We want to thank everybody who reported a vulnerability in a responsible way in our Hall of Fame.
Out of scope
The network of the University of Twente offers internet access for students, (student) associations, and start-up companies hosting their websites. Although these sites are on the university's network, they are not the responsibility of the university. Responsible disclosure notifications about these sites will be forwarded, if possible. to the responsible persons. These reports do not result in an entry into the Hall of Fame and no updates on progress are provided.
Also out of scope are trivial vulnerabilities or bugs that cannot be abused.
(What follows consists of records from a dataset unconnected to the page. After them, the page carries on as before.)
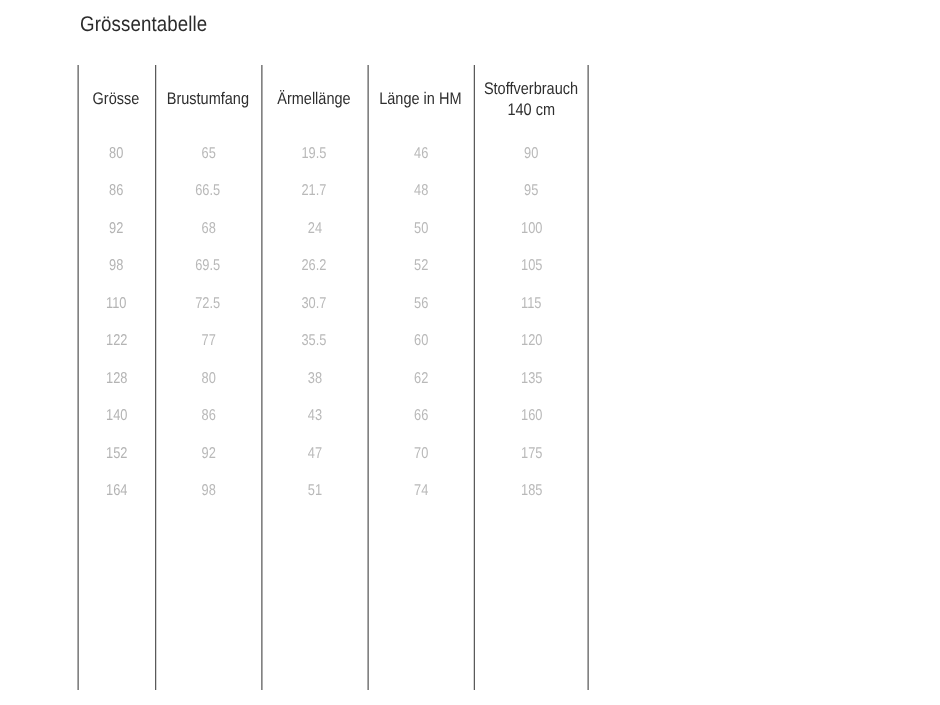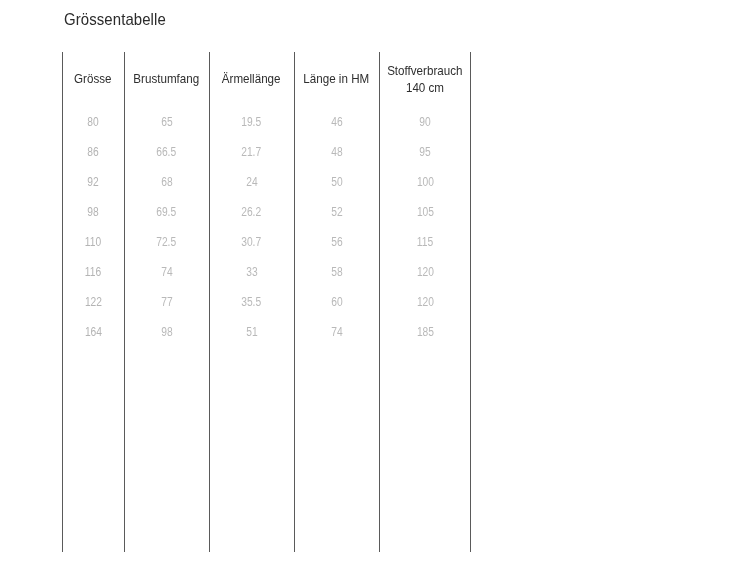--- a/index.html
+++ b/index.html
@@ -194,13 +194,6 @@
             <td><span class="cell-inner">115</span></td>
           </tr>
           <tr>
-            <td><span class="cell-inner">116</span></td>
-            <td><span class="cell-inner">74</span></td>
-            <td><span class="cell-inner">33</span></td>
-            <td><span class="cell-inner">58</span></td>
-            <td><span class="cell-inner">120</span></td>
-          </tr>
-          <tr>
             <td><span class="cell-inner">122</span></td>
             <td><span class="cell-inner">77</span></td>
             <td><span class="cell-inner">35.5</span></td>

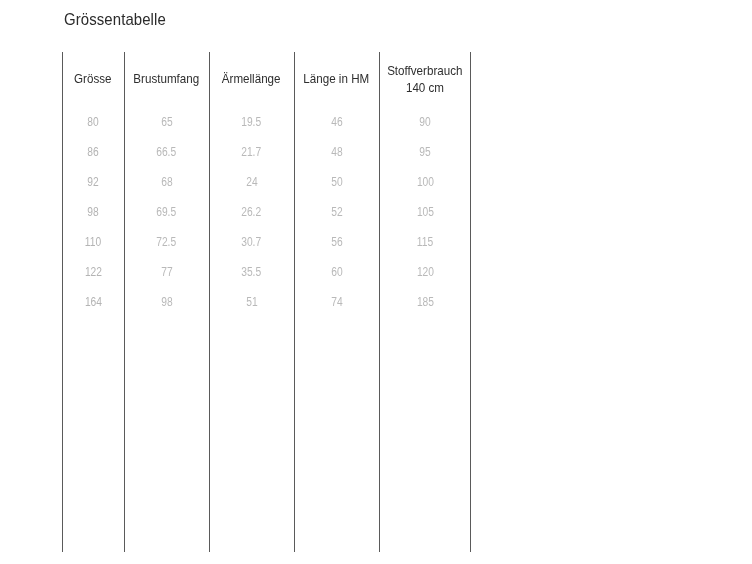--- a/index.html
+++ b/index.html
@@ -201,6 +201,13 @@
             <td><span class="cell-inner">120</span></td>
           </tr>
           <tr>
+            <td><span class="cell-inner">128</span></td>
+            <td><span class="cell-inner">80</span></td>
+            <td><span class="cell-inner">38</span></td>
+            <td><span class="cell-inner">62</span></td>
+            <td><span class="cell-inner">135</span></td>
+          </tr>
+          <tr>
             <td><span class="cell-inner">164</span></td>
             <td><span class="cell-inner">98</span></td>
             <td><span class="cell-inner">51</span></td>

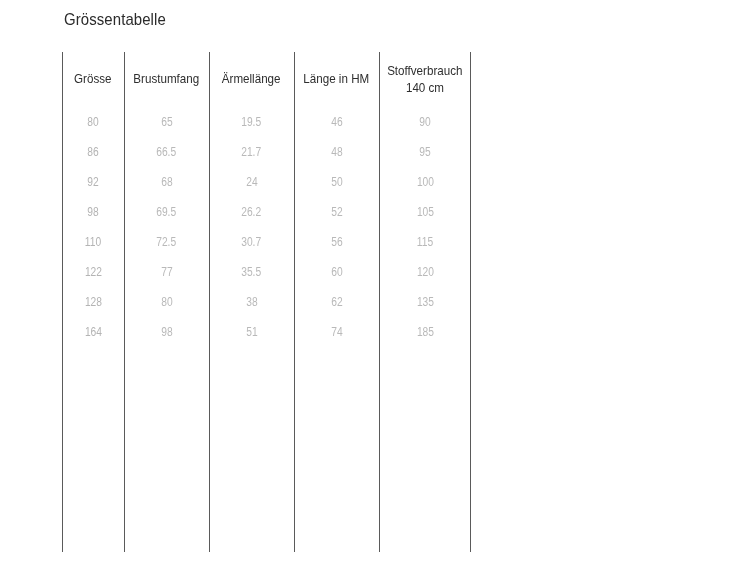--- a/index.html
+++ b/index.html
@@ -208,6 +208,13 @@
             <td><span class="cell-inner">135</span></td>
           </tr>
           <tr>
+            <td><span class="cell-inner">140</span></td>
+            <td><span class="cell-inner">86</span></td>
+            <td><span class="cell-inner">43</span></td>
+            <td><span class="cell-inner">66</span></td>
+            <td><span class="cell-inner">160</span></td>
+          </tr>
+          <tr>
             <td><span class="cell-inner">164</span></td>
             <td><span class="cell-inner">98</span></td>
             <td><span class="cell-inner">51</span></td>

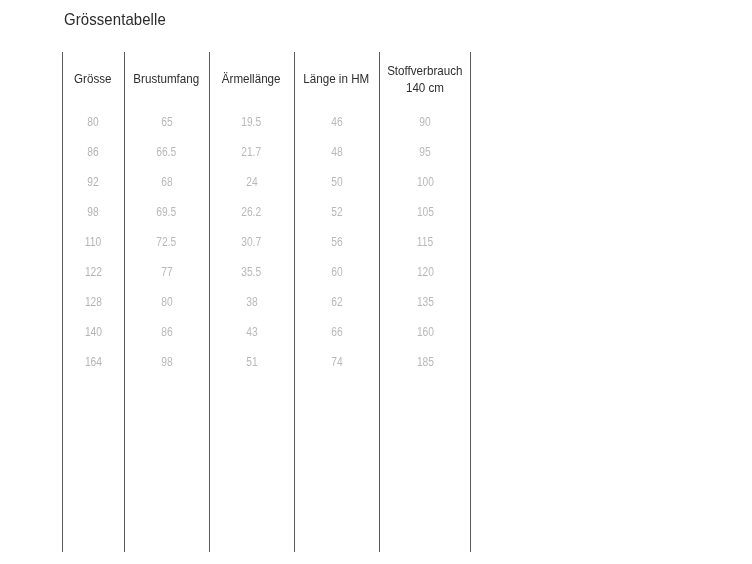--- a/index.html
+++ b/index.html
@@ -215,6 +215,13 @@
             <td><span class="cell-inner">160</span></td>
           </tr>
           <tr>
+            <td><span class="cell-inner">152</span></td>
+            <td><span class="cell-inner">92</span></td>
+            <td><span class="cell-inner">47</span></td>
+            <td><span class="cell-inner">70</span></td>
+            <td><span class="cell-inner">175</span></td>
+          </tr>
+          <tr>
             <td><span class="cell-inner">164</span></td>
             <td><span class="cell-inner">98</span></td>
             <td><span class="cell-inner">51</span></td>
The following is a non-exhaustive list of examples of these vulnerabilities:
- HTTP 404 codes/pages or other HTTP non-200 codes/pages and Content Spoofing/Text Injection on these pages.
- fingerprint and other ways to detect versions that are disclosed on common/public services.
- disclosure of known public files or directories or non-sensitive information, (e.g. directories set up for downloads).
- Broken links (they are regularly checked)
- clickjacking and issues only exploitable through clickjacking.
- lack of Secure/HTTPOnly flags on non-sensitive Cookies.
- OPTIONS HTTP method enabled.
- anything related to HTTP security headers, e.g.:
- Strict-Transport-Security.
- X-Frame-Options.
- X-XSS-Protection.
- X-Content-Type-Options.
- Content-Security-Policy.
- SSL Configuration Issues:
- SSL forward secrecy not enabled.
- weak / insecure cipher suites.
- SPF, DKIM, DMARC issues.
- host header injection.
- reporting older versions of any software without proof of concept or working exploit.
- information leakage in metadata.
- Systems and protocols that can be used in DDoS attacks.
Also, reports that can be considered a beg bounty will not be processed nor responded to.